Les avions d'Air France toujours plus rares, la direction fait un pas

Air France ne parvient pas a rassurer ses pilotes. Ces derniers ont poursuivit leur grève mardi, avec quelque 60% des avions cloués au sol. Genève et Zurich étaient également affectés. La direction du groupe a annoncé faire un pas.

16 sept. 2014, 15:00
Les avions d'Air France devraient être encore plus rares dans le ciel mardi, au deuxième jour d'une grève qui s'annonce longue. La compagnie aérienne ne parvient visiblement pas à rassurer ses pilotes sur le projet de développement de sa filiale à bas coût, Transavia.

Les avions d'Air France se font encore plus rares dans le ciel mardi, au deuxième jour d'une grève qui s'annonce longue. Le principal syndicat a rejeté une proposition de la compagnie aérienne visant rassurer ses pilotes sur le projet de développement de sa filiale à bas coût, Transavia.

Après avoir assuré moins de 50% des vols lundi, le groupe a annoncé que 60% de ses avions sont restés sur le tarmac mardi. Il prévoit le même scénario pour mercredi.

Il n'y a "pas encore" de sortie de crise en vue mais "on continue à négocier. On a fait des propositions", a expliqué mardi matin sur Europe 1 Frédéric Gagey, président-directeur général de la compagnie. "On a senti l'inquiétude des pilotes qui imaginaient que Transavia France pouvait soudain remplacer Air France sur la France."

Développement de Transavia freiné

Pour rassurer les pilotes, M. Gagey a proposé d'augmenter la flotte de Transavia France à 30 avions, au lieu des 37 prévus, précisant que cette limitation serait valide jusqu'en 2019. Une proposition qui va "dans la mauvaise direction", a estimé Jean-Louis Barber, président du syndicat SNPL AF Alpa.

"Plus on limitera le développement de Transavia France, plus on accélèrera celui de Transavia Europe avec ses contrats sociaux moins-disants", cette proposition est "un trompe-l'oeil", argue M. Barber.

Le projet "n'est sûrement pas de remplacer Air France par Transavia". Il est "de compléter l'ensemble des outils d'Air France pour attaquer un nouveau marché, qui est le marché loisirs, en développant Transavia", a insisté M. Gagey en affirmant avoir "écouté les pilotes".

La direction poursuivra mercredi matin les discussions, cette fois avec les deux syndicats représentatifs, lors d'une nouvelle séance plénière.

Suisse touchée

Le trafic vers et à partir de la Suisse est aussi touché. Mardi, seuls trois vols sur neuf opéreront régulièrement entre Genève et Paris. Deux liaisons sur cinq voleront normalement entre Zurich et la capitale française. Ciel sans nuages à Bâle-Mulhouse, aéroport depuis lequel les neuf vols prévus sont maintenus.

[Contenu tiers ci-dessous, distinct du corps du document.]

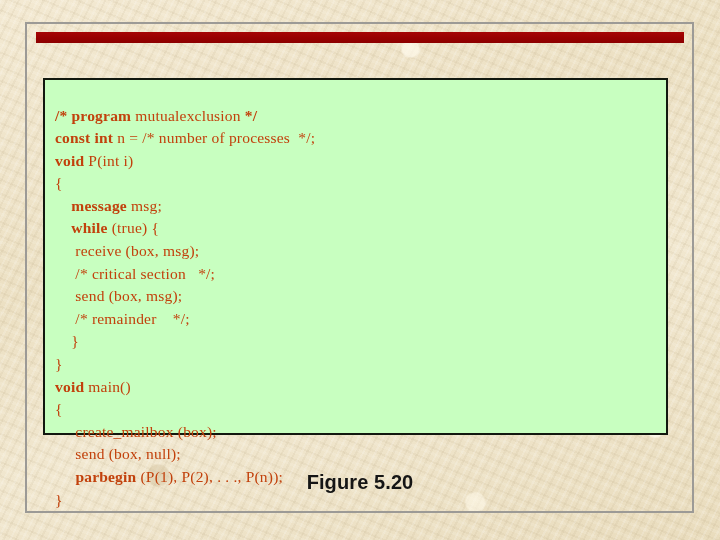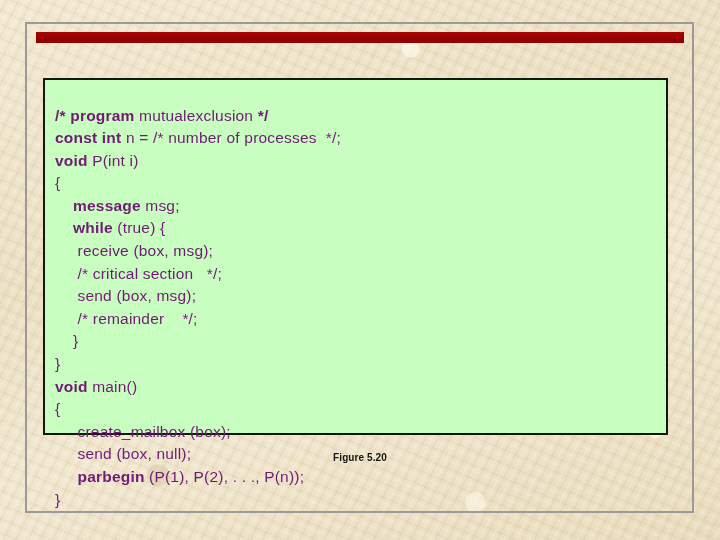--- a/index.html
+++ b/index.html
@@ -76,10 +76,10 @@
     padding: 9px 0 0 10px;
   }
   #code-listing {
-    font-family: Liberation Sans, sans-serif;
+    font-family: Liberation Serif, serif;
     font-size: 15.5px;
     line-height: 22.6px;
-    color: #701a75;
+    color: #c2410c;
     white-space: pre;
     letter-spacing: 0.2px;
   }

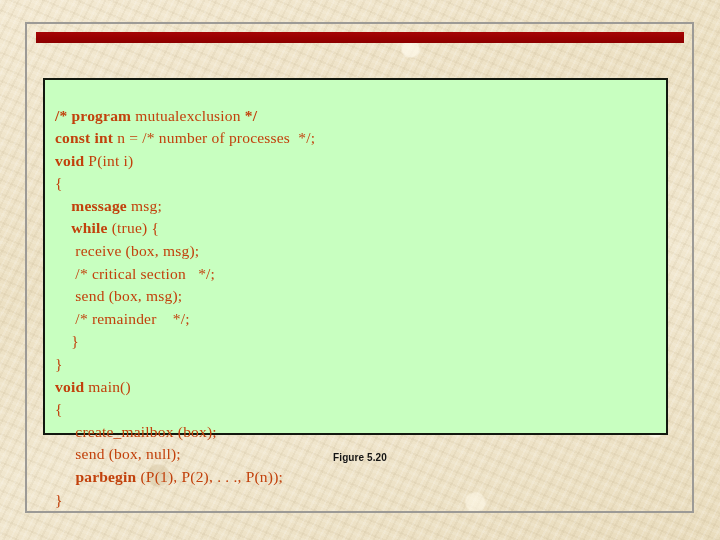--- a/index.html
+++ b/index.html
@@ -90,12 +90,12 @@
   #caption {
     position: absolute;
     left: 0;
-    top: 447px;
+    top: 472px;
     width: 720px;
     text-align: center;
     font-family: "Liberation Sans", sans-serif;
     font-weight: bold;
-    font-size: 10px;
+    font-size: 20px;
     line-height: 21px;
     color: #151515;
     letter-spacing: 0.1px;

Mercredi, tous les vols Zurich-Paris seront annulés, ajoute Air France Suisse. Trois liaisons sur neuf seront effectuées normalement entre Genève et la "Ville lumière". Les neuf vols au départ de Bâle-Mulhouse sont à nouveau maintenus.

Swiss pourrait proposer plus de places

Pour combler le manque de liaisons vers la France, la compagnie Swiss pourrait "éventuellement" mettre à disposition un appareil plus grand sur deux vols Zurich-Paris mardi soir. "Nous verrons sur le moment si nos capacités nous le permettent, mais nous pourrions affréter un Airbus A321 à la place de l'Airbus A320 prévu, afin de gagner 40 places", indique Mehdi Guenin, porte-parole.

Et les soucis d'Air France font le bonheur du rail: la SNCF a noté une hausse des ventes de billets de 3% depuis le début de la grève, et augmenté ses capacités.

Face à la grève, Air France a recommandé aux clients ayant un vol d'ici au 22 septembre, dernier jour de l'appel à la grève reconductible lancé par le syndicat majoritaire SNPL AF Alpa, de "reporter leur voyage ou changer leur billet sans frais".

Salaires jusqu'à 250'000 euros

Alors qu'un plan de départs volontaires a été ouvert en août pour 200 des 3760 pilotes d'Air France, le groupe entend augmenter la flotte de Transavia en France de 14 à 37 avions en cinq ans et ouvrir de nouvelles bases en Europe dès 2015, avec des pilotes sous contrat local.

Il rejette la principale revendication des syndicats d'un contrat unique pour les pilotes aux conditions actuelles d'Air France pour les avions de plus de 100/110 places, quelle que soit la compagnie du groupe (Air France, Transavia, Hop!).

Un pilote d'Air France gagne entre 75'000 et 250'000 euros brut annuel selon son grade (copilote ou commandant de bord), ancienneté et affectation (moyen-courrier ou long-courrier). Chez Transavia, le salaire varie entre 87'000 et 180'000 euros.